"""

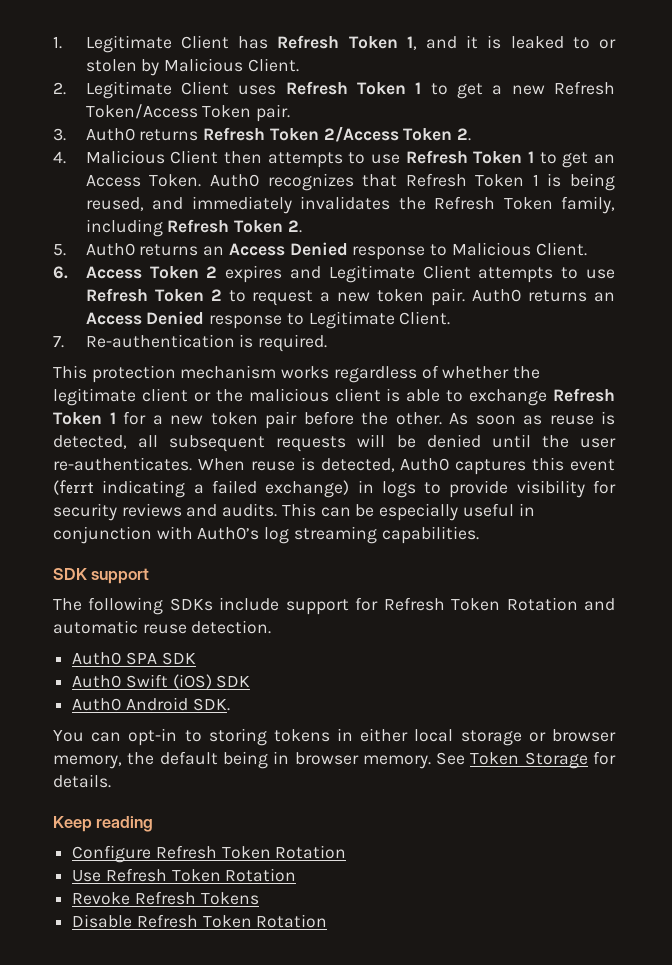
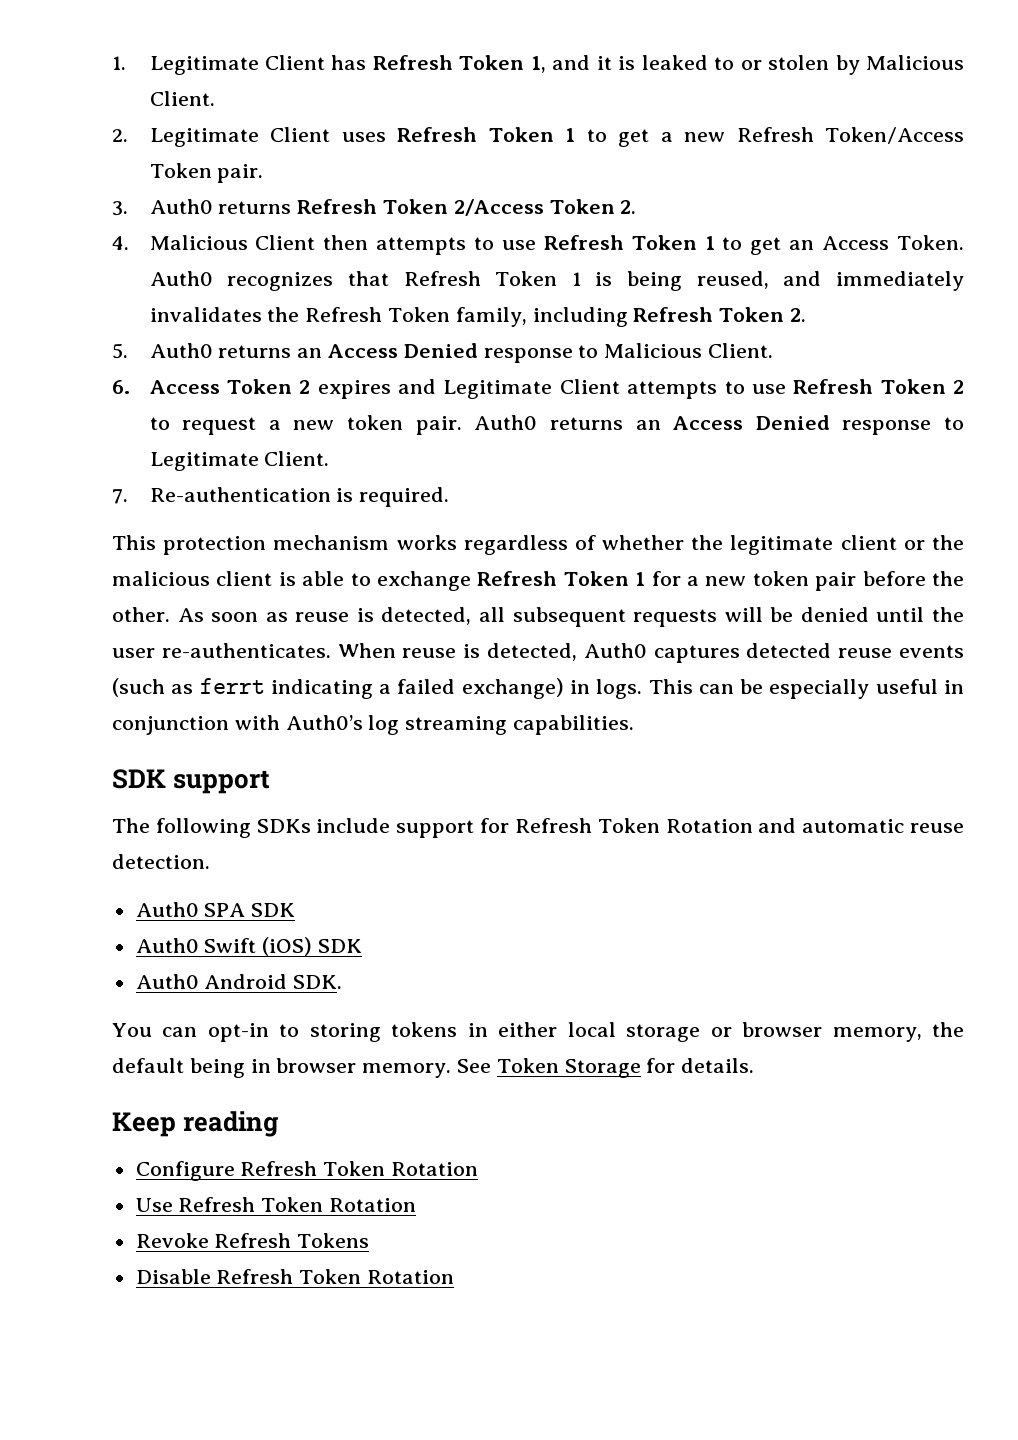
- When reuse is detected, Auth0 captures this event (ferrt indicating a failed exchange) in logs to provide visibility for security reviews and audits.
+ When reuse is detected, Auth0 captures detected reuse events (such as ferrt indicating a failed exchange) in logs.

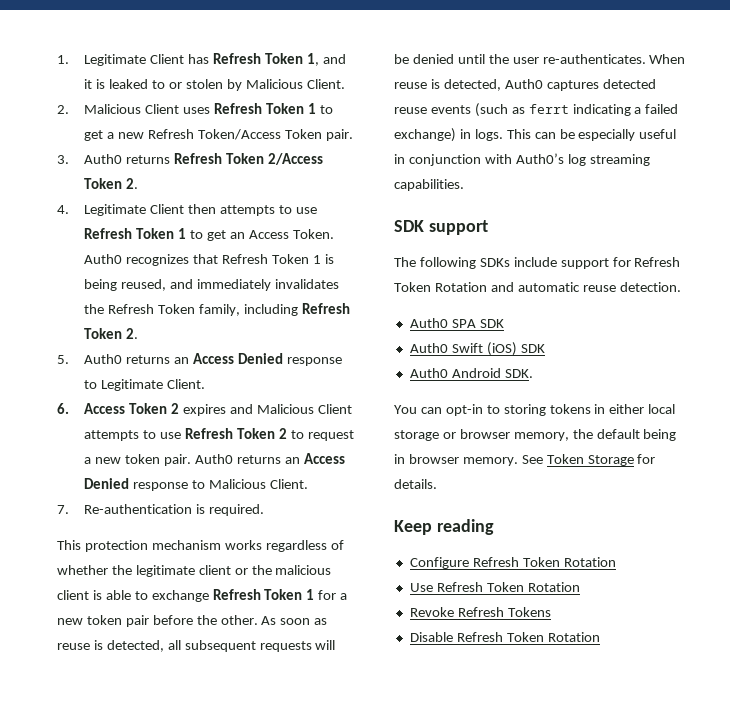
- 2. Legitimate Client uses Refresh Token 1 to get a new Refresh Token/Access Token pair.
+ 2. Malicious Client uses Refresh Token 1 to get a new Refresh Token/Access Token pair.
- 4. Malicious Client then attempts to use Refresh Token 1 to get an Access Token.
+ 4. Legitimate Client then attempts to use Refresh Token 1 to get an Access Token.
- 5. Auth0 returns an Access Denied response to Malicious Client.
+ 5. Auth0 returns an Access Denied response to Legitimate Client.
- 6. Access Token 2 expires and Legitimate Client attempts to use Refresh Token 2 to request a new token pair.
+ 6. Access Token 2 expires and Malicious Client attempts to use Refresh Token 2 to request a new token pair.
- Auth0 returns an Access Denied response to Legitimate Client.
+ Auth0 returns an Access Denied response to Malicious Client.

"""

Task: Return all records verbatim and drop the pictures.

Written answer:
- When reuse is detected, Auth0 captures this event (ferrt indicating a failed exchange) in logs to provide visibility for security reviews and audits.
+ When reuse is detected, Auth0 captures detected reuse events (such as ferrt indicating a failed exchange) in logs.

- 2. Legitimate Client uses Refresh Token 1 to get a new Refresh Token/Access Token pair.
+ 2. Malicious Client uses Refresh Token 1 to get a new Refresh Token/Access Token pair.
- 4. Malicious Client then attempts to use Refresh Token 1 to get an Access Token.
+ 4. Legitimate Client then attempts to use Refresh Token 1 to get an Access Token.
- 5. Auth0 returns an Access Denied response to Malicious Client.
+ 5. Auth0 returns an Access Denied response to Legitimate Client.
- 6. Access Token 2 expires and Legitimate Client attempts to use Refresh Token 2 to request a new token pair.
+ 6. Access Token 2 expires and Malicious Client attempts to use Refresh Token 2 to request a new token pair.
- Auth0 returns an Access Denied response to Legitimate Client.
+ Auth0 returns an Access Denied response to Malicious Client.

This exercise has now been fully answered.